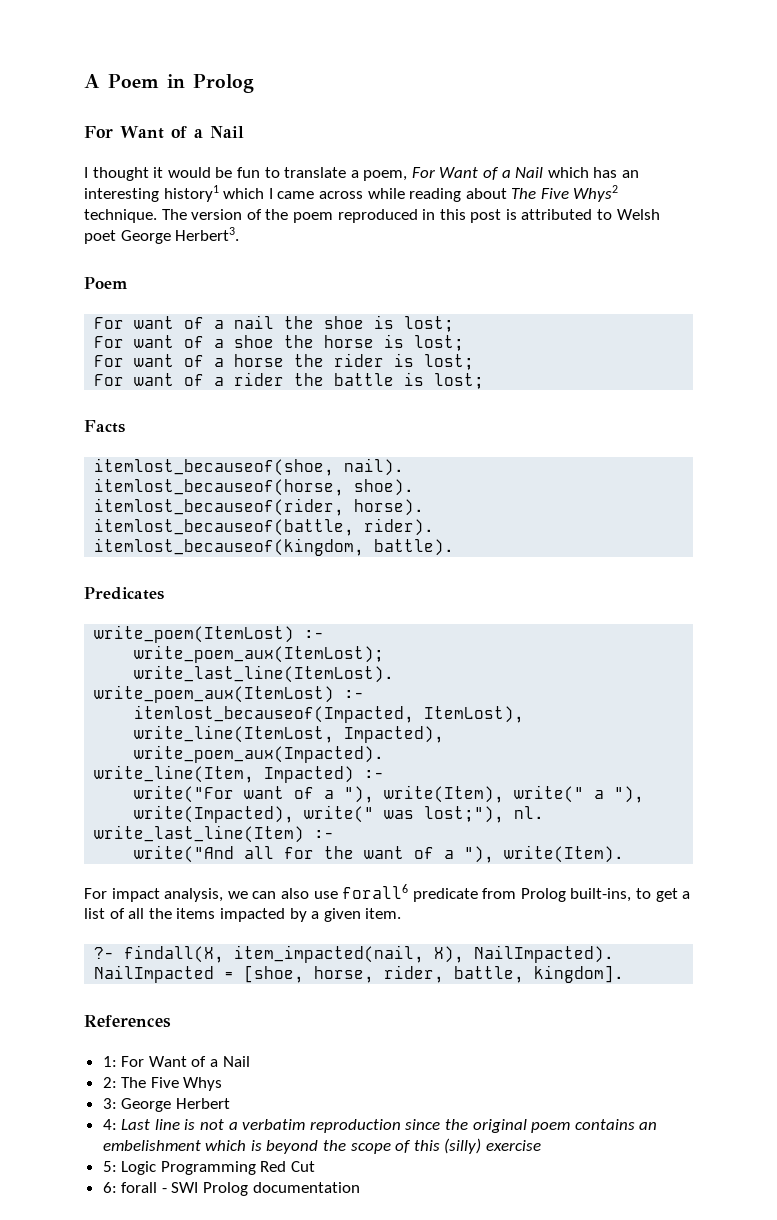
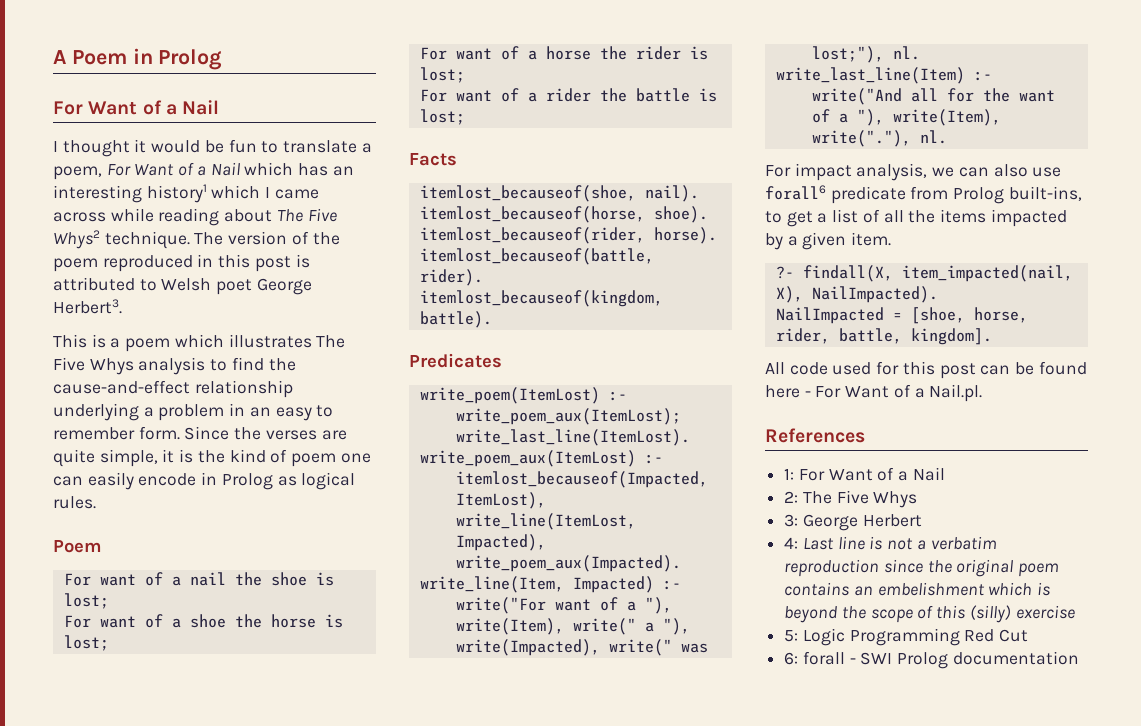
(240, 234) none -> [53,334,346,352] [53,357,296,375] [53,380,293,398] [53,403,334,421] [53,426,347,440] [53,449,371,467] [53,472,356,490] [53,496,96,509] // This is a poem which illustrates The Five Whys analysis to find the cause-and-effect relationship underlying a problem in an easy to remember form. Since the verses are quite simple, it is the kind of poem one can easily encode in Prolog as logical rules.
[504,845,625,863] write(Item). -> [892,109,1001,126] [811,130,947,147] write(Item), write("."), nl.
(625, 974) none -> [765,361,1087,379] [765,384,983,402] // All code used for this post can be found here - For Want of a Nail.pl.

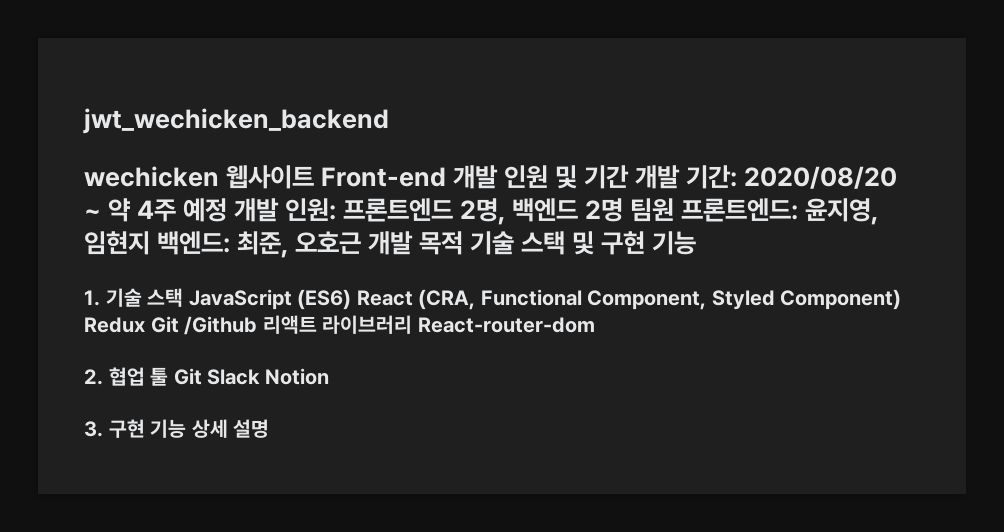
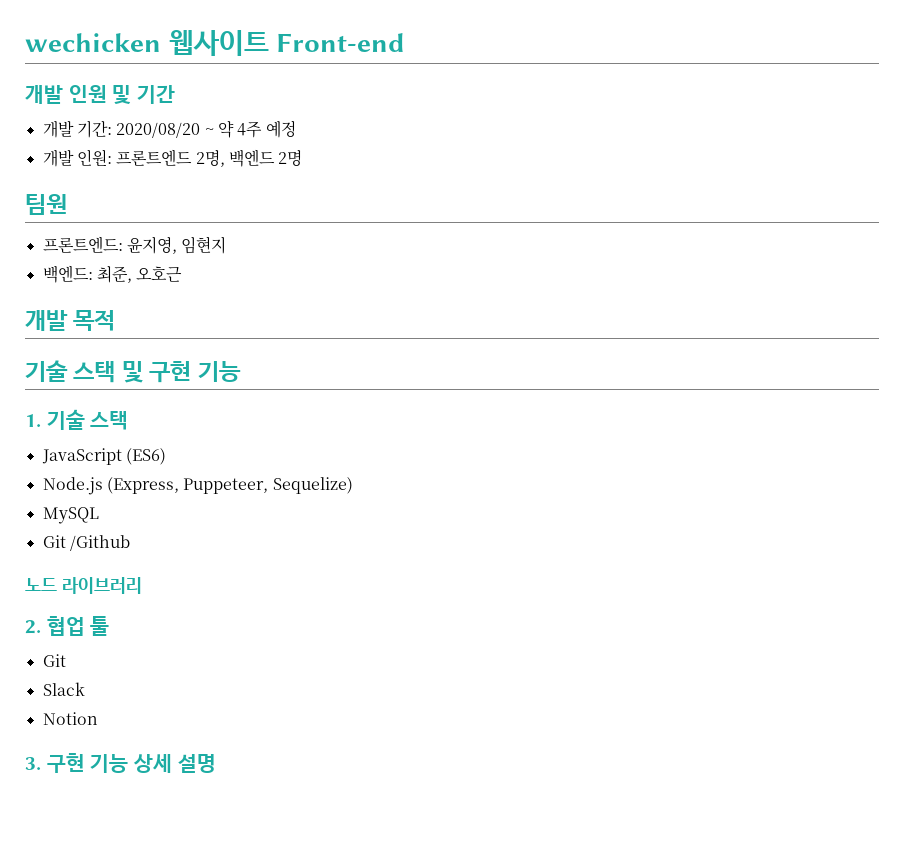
[83,108,389,134] jwt_wechicken_backend // -> (25, 42) none
(447, 177) none -> (406, 42) //
(630, 177) none -> (176, 94) //
(228, 210) none -> (296, 129) //
(624, 210) none -> (303, 158) //
(675, 210) none -> (67, 204) //
(150, 243) none -> (227, 245) //
(362, 242) none -> (183, 274) //
(464, 243) none -> (116, 320) //
(184, 297) none -> (129, 420) //
[356,289,902,310] [84,317,145,333] React (CRA, Functional Component, Styled Component) Redux -> [42,477,353,495] [42,507,99,524] // Node.js (Express, Puppeteer, Sequelize) // MySQL //
[262,315,317,334] 리액트 -> [25,578,57,591] // 노드
[417,317,595,333] React-router-dom -> (142, 585) none
[173,368,202,385] Git -> [42,654,66,667] // Git //
(261, 377) none -> (85, 689) //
_ _ _ _ _
WORK TO COMPLETE:
Where in the entries above does the word "React" appear? Copy each line that has it.

RESULT FOR THIS TASK:
[356,289,902,310] [84,317,145,333] React (CRA, Functional Component, Styled Component) Redux -> [42,477,353,495] [42,507,99,524] // Node.js (Express, Puppeteer, Sequelize) // MySQL //
[417,317,595,333] React-router-dom -> (142, 585) none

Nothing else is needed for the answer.